I didn't really care for the Havrilesky piece, but some of the reaction to it seems not to have noticed that it's an excerpt from a forthcoming memoir. It's not like she suddenly got exasperated with her husband one day and ran to the New York Times to badmouth him.

jaymc, Thursday, 30 December 2021 04:54 (two years ago) link

coming up on 20 years

I'm sure my wife and I could each write a list of minor annoyances about one another that we overlook because, on balance, it's a good marriage. If plucked out of the context of the larger discussion, that list would look similar.

; (Ye Mad Puffin), Thursday, 30 December 2021 12:32 (two years ago) link

I wonder if any of us here have been married for 15 years

28 years this past June.

I didn't really care for the Havrilesky piece, but some of the reaction to it seems not to have noticed that it's an excerpt from a forthcoming memoir. It's not like she suddenly got exasperated with her husband one day and ran to the New York Times to badmouth him.

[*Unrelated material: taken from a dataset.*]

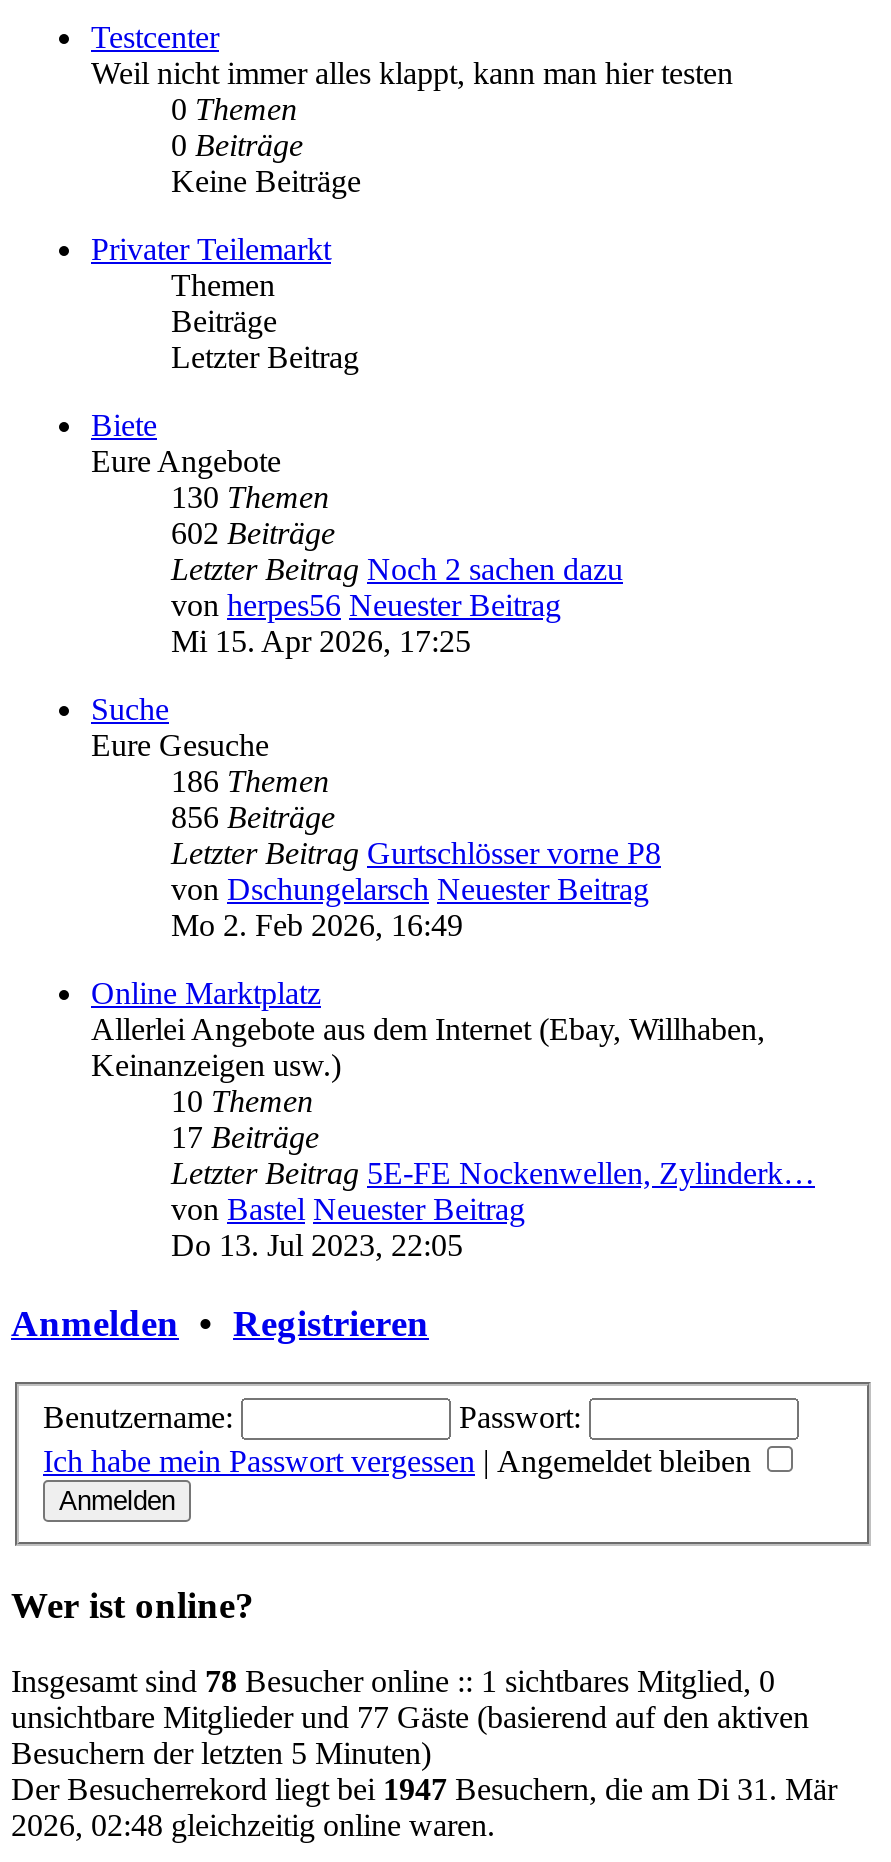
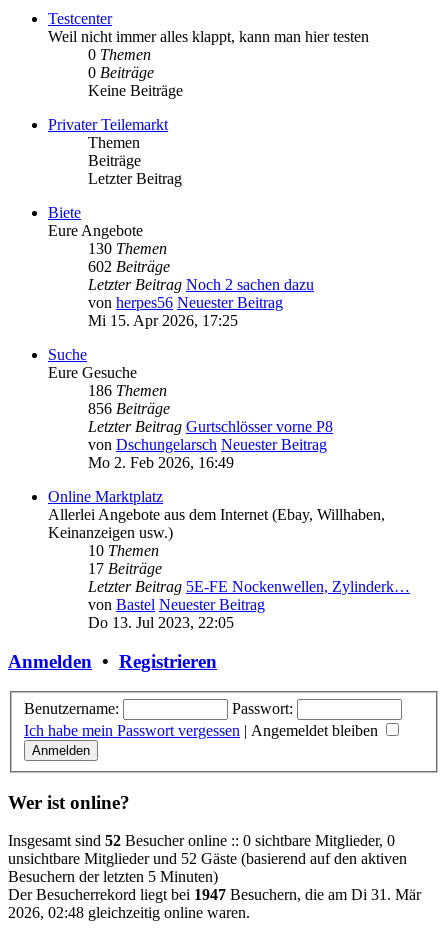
- Insgesamt sind 78 Besucher online :: 1 sichtbares Mitglied, 0
+ Insgesamt sind 52 Besucher online :: 0 sichtbare Mitglieder, 0

- unsichtbare Mitglieder und 77 Gäste (basierend auf den aktiven
+ unsichtbare Mitglieder und 52 Gäste (basierend auf den aktiven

No, but that was the excerpt she chose to publish in the New York Times, removing it from any other context (because a lot of people aren't gonna realize it's an excerpt from a book and most of the people who read it are not gonna read the whole book, since it's a very bad piece of writing that does not do much to promote the larger project).

but also fuck you (unperson), Thursday, 30 December 2021 13:54 (two years ago) link

if i had to choose between the havrilesky piece and the i-love-my-wife defector piece mookie linked i would first of all wonder what pass my life had come to but anyway i think i hate the latter more actually

Tracer Hand, Thursday, 30 December 2021 14:08 (two years ago) link

Tracer OTM with respect to this Lady and the Tiger dilemma we are confronted with here.

Heatmiserlou (James Redd and the Blecchs), Thursday, 30 December 2021 14:18 (two years ago) link

idk, i didn't love the parts of the defector piece where he was describing his own marriage - a little too hyperbolic - but on sum i hew closer to that experience than the havrilesky one by a long shot. and i thought his takedown of the havrilesky was otm

Lavator Shemmelpennick, Thursday, 30 December 2021 15:02 (two years ago) link

married 12 yrs here btw, together for ~17

Lavator Shemmelpennick, Thursday, 30 December 2021 15:05 (two years ago) link

Married 19 years, one thing that helps preserve a matrimonial union is to avoid reading marriage-themed clickbait.

Halfway there but for you, Thursday, 30 December 2021 15:38 (two years ago) link

I read my wife some of the lines from the Havrilesky piece and we both chuckled about it, especially the part about the sneeze/scream that she never hears without saying "Jesus Christ!".

o. nate, Thursday, 30 December 2021 19:41 (two years ago) link

My wife and I were just laughing about that piece, but more for its lack of full self awareness (although a few of the lines were funny), like as though the writer imagined she were just writing "don't you hate how men leave the toilet seat up," while basically calling her husband a disgusting piece of shit that she couldn't stand other than in rare moments where she was able to pretend he was something good.

longtime caller, first time listener (man alive), Friday, 31 December 2021 06:49 (two years ago) link

wb

dark end of the st. maud (sic), Friday, 31 December 2021 06:55 (two years ago) link

: )

longtime caller, first time listener (man alive), Friday, 31 December 2021 14:34 (two years ago) link

Just had a heated discussion with Mrs. Redd when I told her I prefer various other approaches to the term and idea of a New Year's Resolution. Wonder if "humorous" Op-Ed should be written about this.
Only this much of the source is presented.